Ryan Gosling in
a physical action-comedy? Whoever thought of the idea should be crowned genius
of the year. With dynamite timing and uproarious gestures, Gosling mines his
diverse abilities and becomes a blast in The Nice Guys, directed by Lethal
Weapon and Kiss Kiss Bang Bang scribe Shane Black. Co-written by Black and
Anthony Bagarozzi, this nonstop-hilarious buddy-cop film is both a committed
rekindling of the old formula Black aced throughout his career and a playful
wink to the genre, bouncily walking on the fine line with occasional backflips.
Not that
Gosling’s character, Holland March, a clumsy, drunken private eye living in
1977 Los Angeles, is exactly a cop, per se. (He’s often hired by confused old
ladies looking for their dead family members.) And neither is his eventual
partner, the ultra-serious tough guy Jackson Healy (Russell Crowe, beefed up
and effective), who rakes in hard cash by beating up his clients’ enemies. What
could possibly go wrong when these two pair up out of obligation?
A
lot—especially when the backdrop is a gritty-to-the-touch Tinseltown (captured
by veteran cinematographer Philippe Rousselot in earthy colors) drowning in
orange smog and overtaken by the golden age of porn. Think a dash of
Chinatown’s noir sprinkled over Boogie Nights, and you’re in the ballpark, with
Nixon on the cover of Forbes, Jaws 2 decorating roadside billboards and
exquisite period details shining on every corner.
When the death
of a porn star named Misty Mountains—seen in the film’s gloriously funny
opening sequence set to the beat of the Temptations’ “Papa was a Rollin’
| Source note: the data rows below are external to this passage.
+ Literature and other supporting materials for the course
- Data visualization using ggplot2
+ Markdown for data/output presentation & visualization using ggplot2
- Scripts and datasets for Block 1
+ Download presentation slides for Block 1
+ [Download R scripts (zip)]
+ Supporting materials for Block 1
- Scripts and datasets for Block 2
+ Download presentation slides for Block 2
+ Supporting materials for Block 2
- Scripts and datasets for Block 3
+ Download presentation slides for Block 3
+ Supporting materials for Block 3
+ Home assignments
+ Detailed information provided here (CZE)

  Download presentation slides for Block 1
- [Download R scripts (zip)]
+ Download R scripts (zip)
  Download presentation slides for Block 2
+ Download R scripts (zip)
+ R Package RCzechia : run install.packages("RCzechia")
Stone”—unites the widowed March and divorced Healy in search of another adult
entertainer, the missing Amelia, the duo enter a sprawling maze of shady power
structures and dead stakeholders. Along the way, they hang out among Dirk
Diggler and Rollergirl wannabes in spectacular bejeweled garments and receive a
considerable amount of help from March’s badass 12-year-old daughter, Holly
(Angourie Rice), who possesses far superior PI chops than her panicky dad.
Between a
gorgeously grandiose finale, memorable parts for Yaya DaCosta and Kim Basinger
and a juicy soundtrack that includes Earth, Wind & Fire and Kool & the
Gang, The Nice Guys is the perfect, incredibly crafted yet laid-back procedural
we’ve been starved for. Even when it sometimes seems that the endless jokes are
being thrown against a wall to see what sticks, The Nice Guys, on the whole,
summons that victorious, innocent feeling of seeing likable heroes win while
having fun along the way. It’s nice, guys.